If students can learn everything we expect them to learn during class time by staring at a screen, then our expectations probably aren't what they should be. Our classrooms should be places in which ideas are generated, evaluated, compared, and applied. I'm not saying that this environment shouldn't be used to develop skills. I just mean that doing so all the time doesn't make the most of the fact that our students are social most of the time they are not in our classrooms. Denying the power of that tendency is missing an opportunity to engage students where they are.

I am always looking for ways to justify why my class is better than a screen. Based on a lot of discussion out there about the pros and cons of Khan academy, I tried an experiment today with my geometry class to call upon the social nature of my students for the purposes of improving the learning and conversations going on in class. As I have mentioned before, it can be a struggle sometimes to get my geometry students  to interact with each other as a group during class, so I am doing some new things with them and am evaluating what works and what doesn't.
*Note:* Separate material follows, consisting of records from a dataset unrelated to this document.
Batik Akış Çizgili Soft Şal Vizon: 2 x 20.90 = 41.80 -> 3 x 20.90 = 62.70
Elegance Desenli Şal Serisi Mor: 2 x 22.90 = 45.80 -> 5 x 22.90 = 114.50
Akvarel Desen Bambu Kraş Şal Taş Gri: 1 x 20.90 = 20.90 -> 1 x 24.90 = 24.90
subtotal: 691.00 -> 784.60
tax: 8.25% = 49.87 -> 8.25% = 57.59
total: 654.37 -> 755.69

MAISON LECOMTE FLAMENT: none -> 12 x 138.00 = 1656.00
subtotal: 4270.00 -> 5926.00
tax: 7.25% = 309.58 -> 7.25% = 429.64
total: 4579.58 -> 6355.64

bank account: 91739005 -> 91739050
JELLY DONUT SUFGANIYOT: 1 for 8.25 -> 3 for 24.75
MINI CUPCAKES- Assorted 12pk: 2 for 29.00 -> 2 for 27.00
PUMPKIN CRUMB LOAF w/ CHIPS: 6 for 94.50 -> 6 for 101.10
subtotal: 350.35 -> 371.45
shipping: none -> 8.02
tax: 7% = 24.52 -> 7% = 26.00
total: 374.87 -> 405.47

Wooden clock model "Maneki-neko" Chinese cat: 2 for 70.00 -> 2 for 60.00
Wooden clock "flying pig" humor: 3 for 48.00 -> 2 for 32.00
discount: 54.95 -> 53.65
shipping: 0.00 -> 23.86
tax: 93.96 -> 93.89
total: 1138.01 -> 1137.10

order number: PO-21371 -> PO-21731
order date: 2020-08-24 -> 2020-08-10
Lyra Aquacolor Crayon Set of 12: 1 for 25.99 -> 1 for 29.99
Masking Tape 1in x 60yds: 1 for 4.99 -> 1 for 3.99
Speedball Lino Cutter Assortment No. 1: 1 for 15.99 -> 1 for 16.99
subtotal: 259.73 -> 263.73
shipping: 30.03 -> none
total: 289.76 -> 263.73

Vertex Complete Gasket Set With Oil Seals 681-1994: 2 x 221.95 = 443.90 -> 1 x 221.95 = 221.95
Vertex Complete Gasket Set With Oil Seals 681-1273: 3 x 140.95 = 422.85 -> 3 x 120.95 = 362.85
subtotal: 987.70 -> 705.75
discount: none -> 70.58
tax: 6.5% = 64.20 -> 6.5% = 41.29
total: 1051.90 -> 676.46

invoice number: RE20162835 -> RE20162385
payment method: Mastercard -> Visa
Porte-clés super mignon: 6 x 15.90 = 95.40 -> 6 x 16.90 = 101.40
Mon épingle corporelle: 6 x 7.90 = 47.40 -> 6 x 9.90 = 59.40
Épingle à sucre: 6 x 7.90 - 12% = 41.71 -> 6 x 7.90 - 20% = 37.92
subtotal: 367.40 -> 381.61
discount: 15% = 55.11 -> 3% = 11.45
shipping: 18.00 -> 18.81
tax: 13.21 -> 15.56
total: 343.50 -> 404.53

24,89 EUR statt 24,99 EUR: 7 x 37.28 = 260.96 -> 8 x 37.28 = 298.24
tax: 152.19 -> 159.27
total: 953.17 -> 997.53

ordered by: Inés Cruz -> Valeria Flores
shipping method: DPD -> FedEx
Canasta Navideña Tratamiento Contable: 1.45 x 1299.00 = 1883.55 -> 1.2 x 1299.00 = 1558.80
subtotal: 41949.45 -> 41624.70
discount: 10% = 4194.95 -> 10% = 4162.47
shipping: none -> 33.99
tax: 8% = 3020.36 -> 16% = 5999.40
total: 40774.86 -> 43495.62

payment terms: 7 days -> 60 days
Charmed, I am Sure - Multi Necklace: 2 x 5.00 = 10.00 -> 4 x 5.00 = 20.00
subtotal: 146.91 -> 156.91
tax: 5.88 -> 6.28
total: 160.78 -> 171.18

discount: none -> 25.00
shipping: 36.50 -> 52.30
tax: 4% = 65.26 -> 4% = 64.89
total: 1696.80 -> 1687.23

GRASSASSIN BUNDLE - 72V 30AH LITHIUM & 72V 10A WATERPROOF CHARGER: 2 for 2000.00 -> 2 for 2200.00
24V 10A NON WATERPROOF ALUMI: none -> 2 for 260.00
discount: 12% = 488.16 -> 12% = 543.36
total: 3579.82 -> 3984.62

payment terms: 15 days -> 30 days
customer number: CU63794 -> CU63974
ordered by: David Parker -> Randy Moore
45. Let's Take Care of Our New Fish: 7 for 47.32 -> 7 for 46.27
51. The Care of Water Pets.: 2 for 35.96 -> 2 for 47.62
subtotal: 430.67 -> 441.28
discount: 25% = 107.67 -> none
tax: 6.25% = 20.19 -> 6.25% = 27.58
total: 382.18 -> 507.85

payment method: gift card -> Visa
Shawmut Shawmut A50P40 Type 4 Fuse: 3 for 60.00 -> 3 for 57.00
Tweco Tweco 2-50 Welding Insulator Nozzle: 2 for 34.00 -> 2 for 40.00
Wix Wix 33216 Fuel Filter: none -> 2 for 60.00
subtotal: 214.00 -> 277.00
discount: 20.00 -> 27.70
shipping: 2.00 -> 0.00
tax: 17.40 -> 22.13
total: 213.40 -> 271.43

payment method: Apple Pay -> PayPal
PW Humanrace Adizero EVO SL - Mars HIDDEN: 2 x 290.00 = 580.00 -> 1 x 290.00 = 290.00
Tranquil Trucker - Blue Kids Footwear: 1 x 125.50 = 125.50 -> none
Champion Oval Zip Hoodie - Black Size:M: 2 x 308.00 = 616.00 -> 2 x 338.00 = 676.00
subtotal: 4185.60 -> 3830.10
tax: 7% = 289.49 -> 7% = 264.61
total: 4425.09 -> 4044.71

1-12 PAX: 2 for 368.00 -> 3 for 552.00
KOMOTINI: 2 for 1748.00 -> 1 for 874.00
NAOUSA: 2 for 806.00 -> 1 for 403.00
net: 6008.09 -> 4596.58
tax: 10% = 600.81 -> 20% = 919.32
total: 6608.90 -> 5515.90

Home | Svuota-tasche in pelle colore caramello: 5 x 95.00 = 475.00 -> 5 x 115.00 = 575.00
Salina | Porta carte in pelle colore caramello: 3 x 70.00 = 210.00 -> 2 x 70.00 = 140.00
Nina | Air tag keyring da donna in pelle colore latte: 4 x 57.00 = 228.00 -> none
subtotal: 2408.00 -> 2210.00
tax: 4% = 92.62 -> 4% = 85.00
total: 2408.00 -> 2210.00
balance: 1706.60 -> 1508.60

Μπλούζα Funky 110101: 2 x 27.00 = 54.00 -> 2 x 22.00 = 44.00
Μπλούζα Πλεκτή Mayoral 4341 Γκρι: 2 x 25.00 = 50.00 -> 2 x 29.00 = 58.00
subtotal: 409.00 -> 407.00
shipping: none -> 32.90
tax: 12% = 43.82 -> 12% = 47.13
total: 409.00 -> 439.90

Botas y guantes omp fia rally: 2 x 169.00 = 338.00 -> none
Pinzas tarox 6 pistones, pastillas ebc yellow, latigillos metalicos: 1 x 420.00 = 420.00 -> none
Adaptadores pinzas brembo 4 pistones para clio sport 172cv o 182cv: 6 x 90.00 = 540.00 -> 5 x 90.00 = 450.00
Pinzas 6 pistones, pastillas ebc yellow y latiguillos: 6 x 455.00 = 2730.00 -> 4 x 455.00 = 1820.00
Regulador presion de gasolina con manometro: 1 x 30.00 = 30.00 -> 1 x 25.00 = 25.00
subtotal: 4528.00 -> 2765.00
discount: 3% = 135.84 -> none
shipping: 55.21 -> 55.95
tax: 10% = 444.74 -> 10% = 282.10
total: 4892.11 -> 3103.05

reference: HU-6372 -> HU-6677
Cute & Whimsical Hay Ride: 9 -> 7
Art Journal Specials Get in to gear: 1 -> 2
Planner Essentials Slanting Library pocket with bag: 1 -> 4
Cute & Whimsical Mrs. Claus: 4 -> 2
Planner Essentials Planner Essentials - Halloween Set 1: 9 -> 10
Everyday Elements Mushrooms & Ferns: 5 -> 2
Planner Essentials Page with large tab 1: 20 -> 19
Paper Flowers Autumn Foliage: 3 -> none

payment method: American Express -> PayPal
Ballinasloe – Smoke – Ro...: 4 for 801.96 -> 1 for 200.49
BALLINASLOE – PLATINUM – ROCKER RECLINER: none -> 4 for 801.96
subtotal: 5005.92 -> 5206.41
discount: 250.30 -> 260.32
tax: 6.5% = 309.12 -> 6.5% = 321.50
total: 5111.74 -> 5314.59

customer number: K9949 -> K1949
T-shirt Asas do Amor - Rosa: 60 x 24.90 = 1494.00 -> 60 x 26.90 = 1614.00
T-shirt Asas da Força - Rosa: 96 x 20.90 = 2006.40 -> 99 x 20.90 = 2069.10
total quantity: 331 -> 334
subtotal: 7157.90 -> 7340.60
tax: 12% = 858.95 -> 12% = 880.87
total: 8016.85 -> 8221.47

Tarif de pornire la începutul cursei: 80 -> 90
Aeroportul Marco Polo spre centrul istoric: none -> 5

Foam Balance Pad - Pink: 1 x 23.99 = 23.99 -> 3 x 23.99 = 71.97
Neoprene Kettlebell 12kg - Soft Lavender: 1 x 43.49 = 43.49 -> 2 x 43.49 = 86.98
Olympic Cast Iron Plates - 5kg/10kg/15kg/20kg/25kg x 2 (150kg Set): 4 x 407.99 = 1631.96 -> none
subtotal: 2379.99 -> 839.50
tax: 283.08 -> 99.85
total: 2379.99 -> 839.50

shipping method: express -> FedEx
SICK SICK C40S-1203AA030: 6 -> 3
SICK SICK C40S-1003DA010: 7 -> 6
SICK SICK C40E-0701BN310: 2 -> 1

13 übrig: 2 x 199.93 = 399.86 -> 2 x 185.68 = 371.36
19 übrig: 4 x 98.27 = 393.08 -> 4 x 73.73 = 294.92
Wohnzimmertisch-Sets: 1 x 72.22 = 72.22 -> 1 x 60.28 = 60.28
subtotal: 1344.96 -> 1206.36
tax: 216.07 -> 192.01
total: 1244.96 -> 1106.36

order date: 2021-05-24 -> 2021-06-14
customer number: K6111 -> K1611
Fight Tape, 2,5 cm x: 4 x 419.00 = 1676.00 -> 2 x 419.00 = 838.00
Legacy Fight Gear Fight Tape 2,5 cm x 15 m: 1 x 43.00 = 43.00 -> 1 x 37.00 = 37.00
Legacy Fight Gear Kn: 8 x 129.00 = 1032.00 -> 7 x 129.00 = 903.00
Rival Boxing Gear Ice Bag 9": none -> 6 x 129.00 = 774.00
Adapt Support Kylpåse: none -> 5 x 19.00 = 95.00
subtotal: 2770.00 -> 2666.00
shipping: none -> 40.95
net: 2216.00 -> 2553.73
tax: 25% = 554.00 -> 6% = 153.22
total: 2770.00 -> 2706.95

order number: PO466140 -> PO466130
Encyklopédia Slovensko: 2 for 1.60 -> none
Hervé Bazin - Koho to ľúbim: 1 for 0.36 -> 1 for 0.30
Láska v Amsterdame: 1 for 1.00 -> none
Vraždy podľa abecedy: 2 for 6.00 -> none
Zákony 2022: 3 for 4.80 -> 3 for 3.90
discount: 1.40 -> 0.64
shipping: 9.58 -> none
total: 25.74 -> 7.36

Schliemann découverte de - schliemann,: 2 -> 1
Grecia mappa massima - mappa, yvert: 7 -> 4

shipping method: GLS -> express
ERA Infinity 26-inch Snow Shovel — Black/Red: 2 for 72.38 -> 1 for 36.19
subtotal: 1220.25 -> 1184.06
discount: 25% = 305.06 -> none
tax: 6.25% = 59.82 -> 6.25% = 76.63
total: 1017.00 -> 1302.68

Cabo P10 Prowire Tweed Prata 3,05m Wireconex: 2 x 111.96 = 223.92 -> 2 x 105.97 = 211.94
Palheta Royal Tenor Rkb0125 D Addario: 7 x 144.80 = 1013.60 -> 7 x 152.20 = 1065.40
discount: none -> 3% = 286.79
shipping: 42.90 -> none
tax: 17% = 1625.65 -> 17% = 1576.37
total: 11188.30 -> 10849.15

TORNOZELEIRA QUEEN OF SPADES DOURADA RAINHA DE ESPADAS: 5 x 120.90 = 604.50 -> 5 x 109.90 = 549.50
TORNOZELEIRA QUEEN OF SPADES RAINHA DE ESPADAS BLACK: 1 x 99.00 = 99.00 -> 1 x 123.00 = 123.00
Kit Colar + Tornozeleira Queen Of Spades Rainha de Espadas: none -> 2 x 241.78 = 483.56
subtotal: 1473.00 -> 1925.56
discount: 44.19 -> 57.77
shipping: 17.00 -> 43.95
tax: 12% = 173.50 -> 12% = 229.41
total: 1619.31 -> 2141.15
The concept of badges as a meaningless token is often cited as a criticism of the Khan academy system. It may show progress in reaching a certain skill level, it might be meaningless. How might this concept be used in the context of a classroom filled with living, breathing students? Given that I want to place value on interactions between students that are focused on learning content, how might the concept be applied to a class?

I gave the students an assignment for homework at the end of the last class to choose five problems that tested a range of the ideas that we have explored during the unit. Most students (though not all) came to class with this assignment completed. Here was the idea:

  • Share your five problems with another student. Have that student complete your five problems. If that student completes the problems correctly  and to your satisfaction, give them your personal 'badge' on their paper. This badge can be your initials, a symbol, anything that is unique to you.
  • Collect as many people's badges as you can. Try to have a meaningful conversation with each person whose problems you complete that is focused on the math content.
  • If someone gives a really good explanation for something you previously didn't understand, you can give them your badge this way too.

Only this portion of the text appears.